Here are 5 life lessons that I’ve learned as someone who gets paid to have existential conversations every day.
#1 is one of the biggest lessons that I have ever learned. You cannot fight what is true. Life is filled with pleasant, unpleasant, and neutral. As much as we love to chase the pleasant, life cannot be pleasant all the time. The people we love die. People get injured. Injustice happens. Life can be gruesome. And we cannot change reality beyond what is in our locus of control. The sooner we make peace with this, the sooner we can be at peace.

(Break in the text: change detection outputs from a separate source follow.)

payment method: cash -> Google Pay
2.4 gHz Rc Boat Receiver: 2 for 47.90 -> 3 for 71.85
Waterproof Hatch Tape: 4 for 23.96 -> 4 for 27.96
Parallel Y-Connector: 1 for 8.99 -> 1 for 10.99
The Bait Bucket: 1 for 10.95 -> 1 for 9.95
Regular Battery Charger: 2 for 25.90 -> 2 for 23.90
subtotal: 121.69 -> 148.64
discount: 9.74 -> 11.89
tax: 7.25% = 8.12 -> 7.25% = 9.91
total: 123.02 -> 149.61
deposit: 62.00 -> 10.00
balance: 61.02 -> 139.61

#2: My deepest grief and sorrow have been my greatest teachers. Pain can cause us to focus on what truly matters which can be life changing. I have learned the most about myself and what my true purpose is through the worst experiences in my life. To know sorrow and grief allows you to fully appreciate and know joy and love without taking it for granted.

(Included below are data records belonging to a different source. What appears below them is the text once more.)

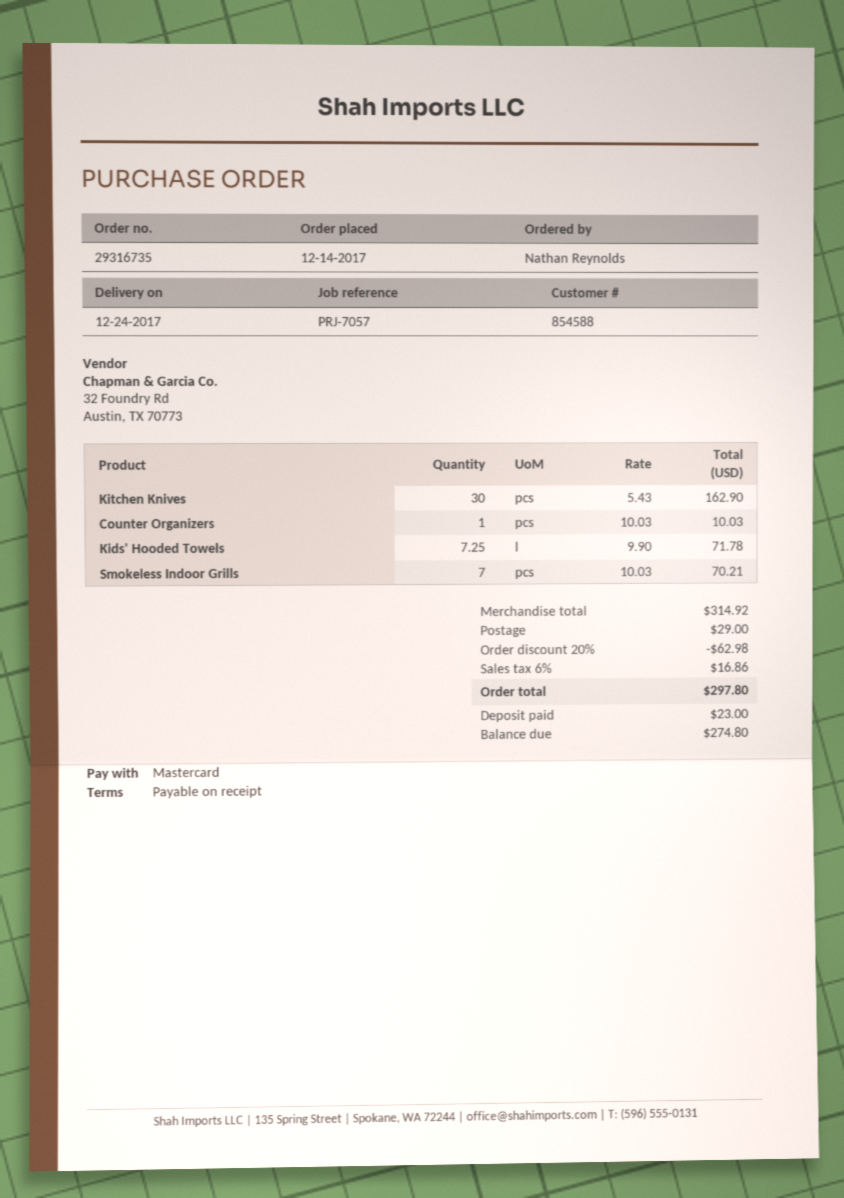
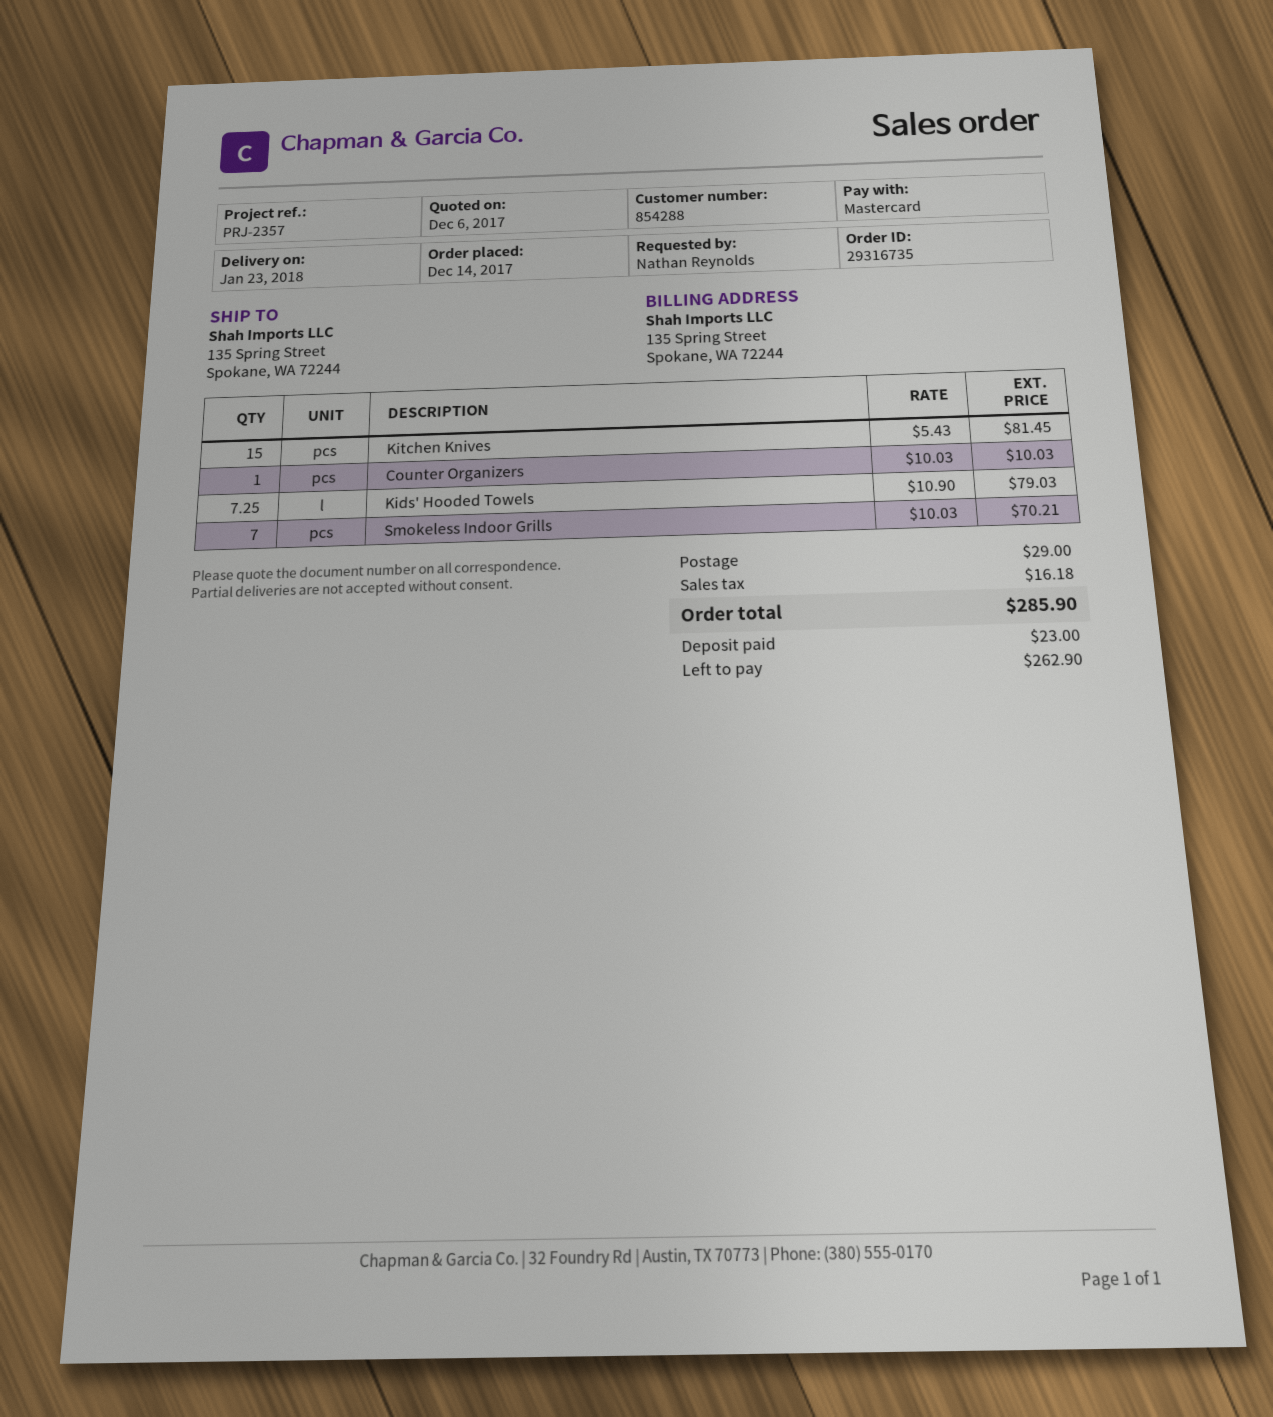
delivery date: 2017-12-24 -> 2018-01-23
customer number: 854588 -> 854288
reference: PRJ-7057 -> PRJ-2357
Kitchen Knives: 30 x 5.43 = 162.90 -> 15 x 5.43 = 81.45
Kids' Hooded Towels: 7.25 x 9.90 = 71.78 -> 7.25 x 10.90 = 79.03
discount: 20% = 62.98 -> none
tax: 16.86 -> 16.18
total: 297.80 -> 285.90
balance: 274.80 -> 262.90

#3: Believing we have control over the results of our actions is delusional. All we can control is what we do and even that is iffy at best. If we can let go of the delusion that we can control things outside of our control, we could let go and let be.
#4: People see you via the filter of their own perception. No one actually fully sees anyone objectively. Therefore, everyone we meet has a version of us in their heads and probably each of the versions people have are different. So, who knows the real you? No one! And therefore, their judgment of you isn’t personal they are only judging their perception of you, not the real you.

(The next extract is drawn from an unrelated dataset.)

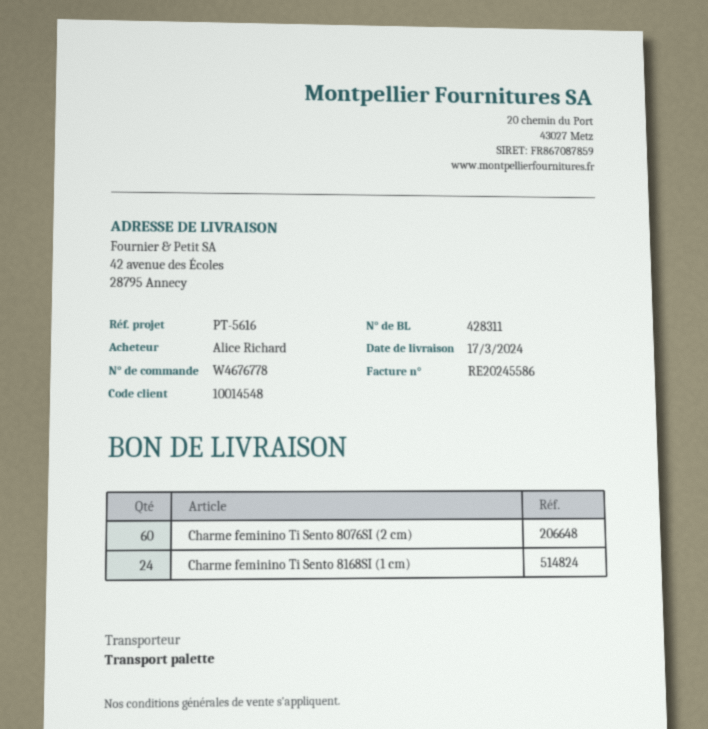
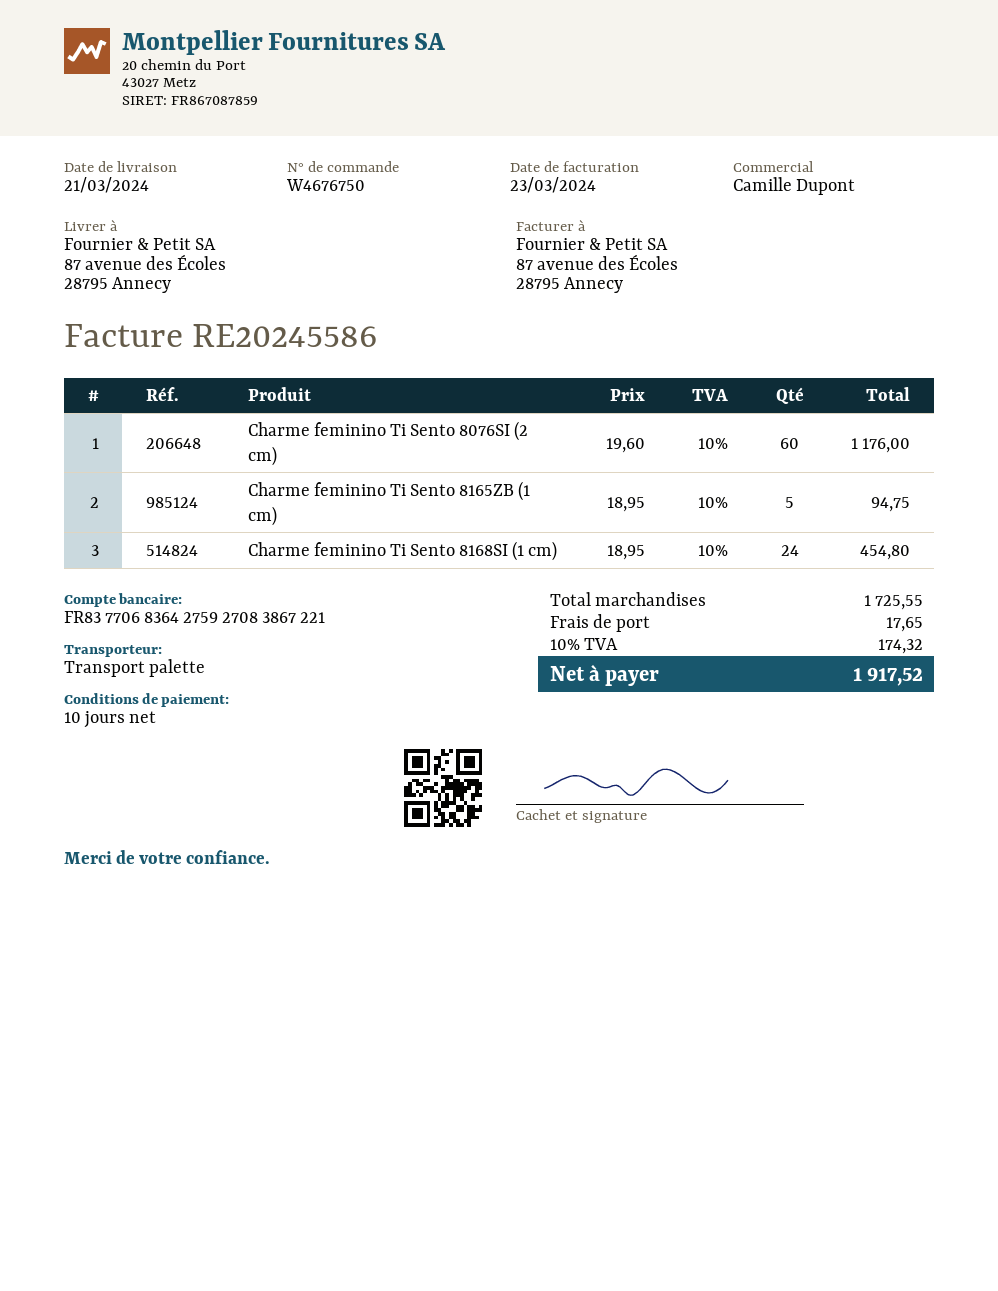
order number: W4676778 -> W4676750
delivery date: 2024-03-17 -> 2024-03-21
ship to: 42 avenue des Écoles, 28795 Annecy -> 87 avenue des Écoles, 28795 Annecy
Charme feminino Ti Sento 8165ZB (1 cm): none -> 5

#5: When we avoid pain, we actually create more pain/suffering. Most people come to therapy to learn how to feel their emotions instead of avoiding them. Avoiding difficult emotions can get us into worse trouble than feeling them in the first place. We have all sorts of fancy defense mechanisms to avoid feeling uncomfortable. If you can learn to sit with your discomfort and pain, then you don’t have to be nearly as defended.